Alboni - Mea - Biollè - Frassa
Gemütliche Halbtagestour auf bequem zu begehenden Wegen auf der Sonnenseite des Val Grande di Lanzo. Die Wanderung kann man beliebig abkürzen oder verlängern bzw. mit anderen Touren aus der Umgebung kombinieren.
Vor dem Aufbruch lohnt zunächst ein Spaziergang über die Hochebene von Alboni mit seinen zahlreichen hübsch renovierten alten Bauernhäusern und der sehenswerten Cappella di San Grato. Alboni ist eine aus mehreren Häusergruppen bestehende Siedlung auf einer aussichtsreichen Hochfläche auf der Sonnenseite des Val Grande di Lanzo. Eine einzelne Häusergruppe nennt man hier Borgata, eine in Norditalien lokal übliche Bezeichnung für einen kleinen Ortsteil oder Weiler. Auf der Hochebene befinden sich die Weiler Grand‘Albone, Albone di mezzo mit dem Kirchlein Cappella di San Grato und Campo della Losa di sotto, ein wenig abseits am Waldrand die Häuser von Crest, wenige Gehminuten weiter oberhalb die Gebäudegruppen von Campo della Losa di mezzo, Campo della Losa di sopra und Castello. Zusammengefasst sind es „gli Alboni“, frei ins Deutsche übersetzt „die Alboni“ (Alboni ist im Italienischen der Plural von Albone).

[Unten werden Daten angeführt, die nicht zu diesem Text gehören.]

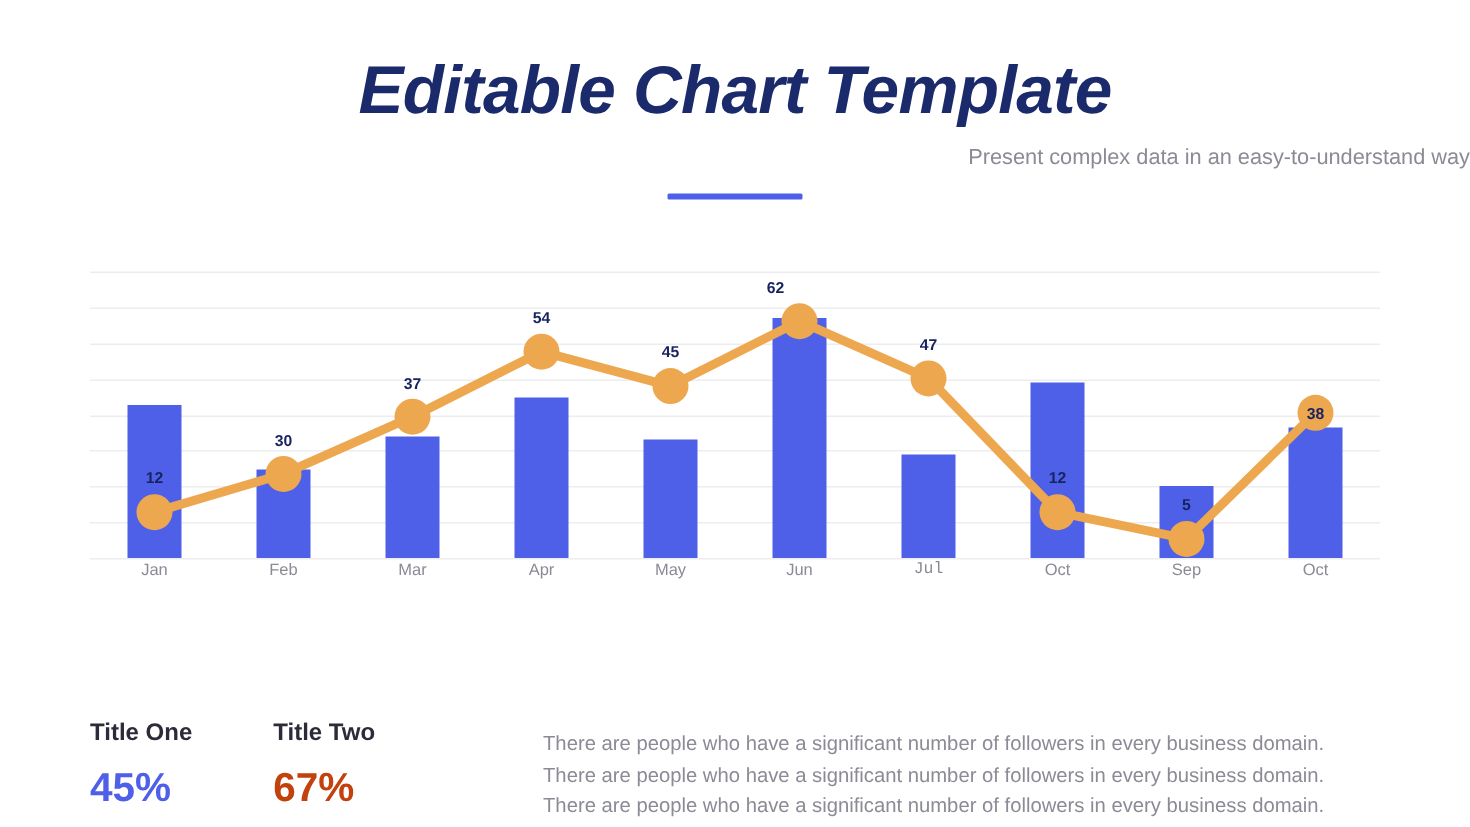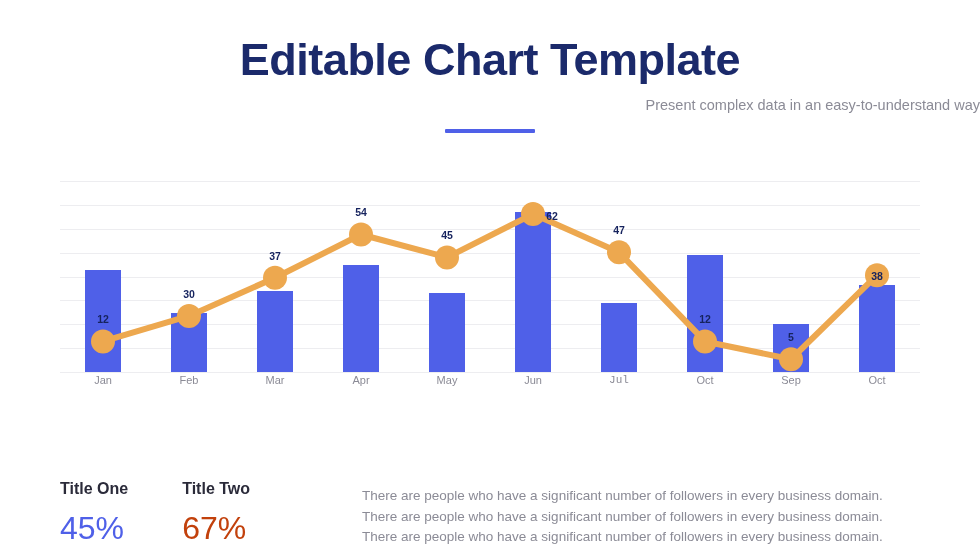"Editable Chart Template" .page-title { font-style: none -> italic }
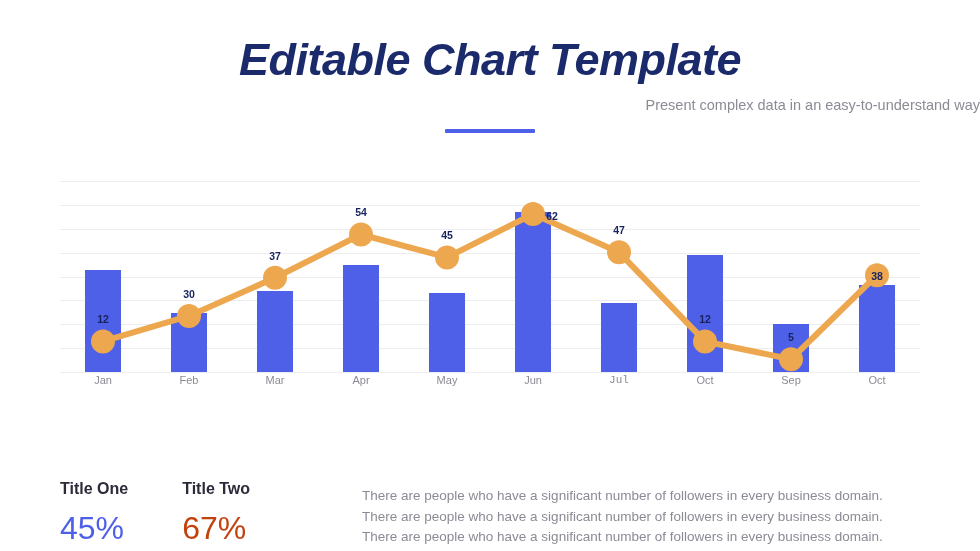"62" div.dot-label { left: 492px -> 457px; margin-top: 24px -> none }
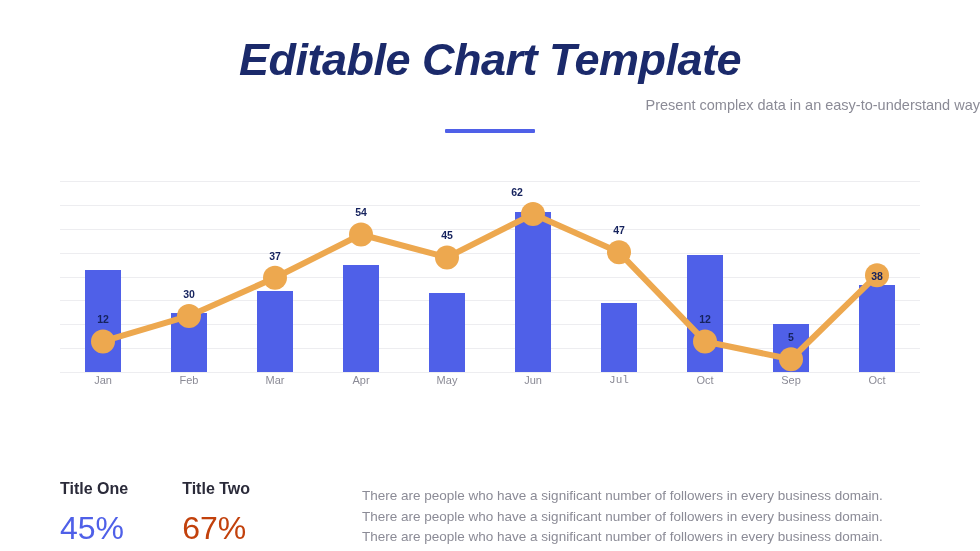"45%" .stat-value { font-size: 32px -> 27px; font-weight: normal -> bold }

Alboni war einst ganzjährig bewohnt, in jedem Haus lebte eine Familie mit zwei oder drei Generationen unter einem Dach.
Bis zum Jahr 1927 war Alboni ein Ortsteil der damals existierenden Gemeinde Bonzo im Talboden des Val Grande, diese gehört heute zur Gemeinde Groscavallo. Eine Fahrstrasse gab es seinerzeit noch nicht. Von Bonzo führte eine breite und teils gepflasterte Mulattiera (= Saumweg oder Maultierweg) durch den Wald hinauf in die Siedlung, auf der über viele Generationen alle Waren und Güter transportiert wurden, meist auf dem Rücken von Eseln oder Pferden. Auf dieser Mulattiera gingen auch die Kinder von Alboni morgens nach Bonzo in die Schule, nachmittags liefen sie den steilen und beschwerlichen Weg wieder zurück nach Hause. 400 Höhenmeter rauf und runter, Tag für Tag, sommers wie winters, bei jedem Wetter. Aus heutiger Sicht schier unvorstellbare Bedingungen, die jedoch seinerzeit in den abgelegenen Bergdörfern zum normalen Lebensalltag gehörten. Nach dem Zusammenbruch der Berglandwirtschaft nach dem zweiten Weltkrieg wanderten viele Bewohner in die die Städte der nahen Tiefebene ab und fanden in den aufstrebenden Industriebetrieben einen neuen Broterwerb, mit sicherem Einkommen und geregelten Arbeitszeiten. Der Nachfrage nach Arbeitskräften war damals enorm. Diejenigen, die blieben, waren meist die Älteren, diese starben eines Tages, seitdem lebt in Alboni niemand mehr dauerhaft. Bis in die 1990er Jahre wurden viele verlassene Anwesen ihrem Schicksal überlassen und verfielen im Laufe der Zeit. Vor etwa 25 Jahren setzte eine Trendwende ein, heute sind fast alle Häuser von Alboni teils aufwendig und liebevoll renoviert und werden als Wochenend- oder Feriendomizil genutzt, meist von den Nachfahren der früheren Bewohner. Der Ort hat sich im Laufe der Jahre zu einem wahren Schmuckstück entwickelt, im Gegensatz zu vielen anderen Örtlichkeiten in den Alpen in vergleichbar attraktiver Lage wurde Alboni jedoch bis heute nicht für touristische Zwecke erschlossen. Man erreicht die Siedlung nur über eine schmale und kehrenreiche Zufahrtsstrasse, die im Winter nicht regelmässig geräumt wird.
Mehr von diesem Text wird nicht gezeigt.